Croisière: nouveau fiasco un an après le Concordia

16/02/13 à 09:34 - Mise à jour à 09:34

Source: Le Vif

Un an après le tragique naufrage du Concordia, le numéro un mondial des croisières, l'américain Carnival, fait face à un nouveau fiasco médiatique qui révèle les travers de la croissance ultra-rapide du secteur ces dernières années.

Croisière: nouveau fiasco un an après le Concordia

© Reuters

Le paquebot endommagé Carnival Triumph a accosté jeudi à Mobile (Alabama, sud des Etats-Unis) à l'issue d'une croisière cauchemardesque pour quelque 4.000 passagers et membres d'équipage en détresse, après un moteur tombé en panne durant le week-end.

Les reportages se sont succédé dans le monde entier pendant toute la semaine sur les conditions sanitaires désastreuses à bord, avec des vivres rares, des sanitaires débordant d'excréments. L'incident rappelle celui de l'Allegra, paquebot de la filiale de Carnival Costa, en mars 2012: des centaines de passagers s'étaient alors retrouvés au large des Seychelles pendant trois jours dans un navire privé d'électricité, de toilettes et de nourriture chaude après un incendie.

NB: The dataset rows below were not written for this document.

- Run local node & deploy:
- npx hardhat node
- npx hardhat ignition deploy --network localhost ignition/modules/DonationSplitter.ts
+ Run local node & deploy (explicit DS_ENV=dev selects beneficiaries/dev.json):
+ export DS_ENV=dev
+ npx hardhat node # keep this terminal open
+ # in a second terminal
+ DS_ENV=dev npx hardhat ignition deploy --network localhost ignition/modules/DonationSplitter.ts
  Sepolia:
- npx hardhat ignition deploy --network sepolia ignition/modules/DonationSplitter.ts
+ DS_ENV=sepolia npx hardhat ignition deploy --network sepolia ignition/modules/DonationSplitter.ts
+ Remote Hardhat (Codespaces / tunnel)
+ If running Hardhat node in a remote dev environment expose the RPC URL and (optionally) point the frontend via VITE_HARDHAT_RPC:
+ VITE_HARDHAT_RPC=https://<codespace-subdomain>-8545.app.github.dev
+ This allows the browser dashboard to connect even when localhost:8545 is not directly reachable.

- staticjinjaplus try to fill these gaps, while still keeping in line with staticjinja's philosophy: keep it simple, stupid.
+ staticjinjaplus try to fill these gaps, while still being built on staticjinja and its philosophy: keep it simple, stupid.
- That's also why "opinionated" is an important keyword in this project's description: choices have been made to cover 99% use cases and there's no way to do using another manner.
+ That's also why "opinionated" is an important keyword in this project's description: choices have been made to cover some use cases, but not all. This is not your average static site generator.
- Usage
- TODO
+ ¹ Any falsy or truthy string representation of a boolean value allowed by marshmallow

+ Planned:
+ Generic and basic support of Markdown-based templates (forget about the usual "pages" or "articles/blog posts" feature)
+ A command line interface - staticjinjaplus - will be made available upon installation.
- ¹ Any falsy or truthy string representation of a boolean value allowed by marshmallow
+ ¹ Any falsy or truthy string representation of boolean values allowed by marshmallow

Mais l'année 2012 avait commencé pour Carnival par un incident bien plus grave: en janvier, le Costa Concordia avait fait naufrage sur les côtes d'une île toscane avec 4.229 personnes à bord, dont 32 avaient péri. "Le casse-tête de relations publiques auquel fait face Carnival à cause des avaries sur son bateau rappelle aux investisseurs le désastre du Concordia en 2012" et celui de l'Allegra, souligne Standard & Poor's Capital IQ dans une note.

Mercredi, Carnival, plus gros croisiériste au monde avec 100 navires, a prévenu que ses résultats allaient en pâtir, évaluant à entre 8 et 10 cents par action au premier trimestre l'impact de la dernière péripétie sur ses comptes. Le site 247wallst.Com estime que l'annulation de 12 croisières, suite aux problèmes sur le Triumph, "va entraîner des résultats plus faibles que prévu sur deux trimestres", sans compter l'impact des annulations potentielles de réservations à cause de l'incident. S&P Capital IQ et Goldman Sachs ont abaissé leurs prévisions de performance pour l'action et les bénéfices du croisiériste. L'accident de cette semaine n'a eu qu'un impact modéré sur l'action, qui a perdu 4,6% à 36,92 dollars en cinq jours, alors qu'elle avait dévissé de 15%, tombant sous 30 dollars, la semaine ayant suivi le naufrage du Concordia.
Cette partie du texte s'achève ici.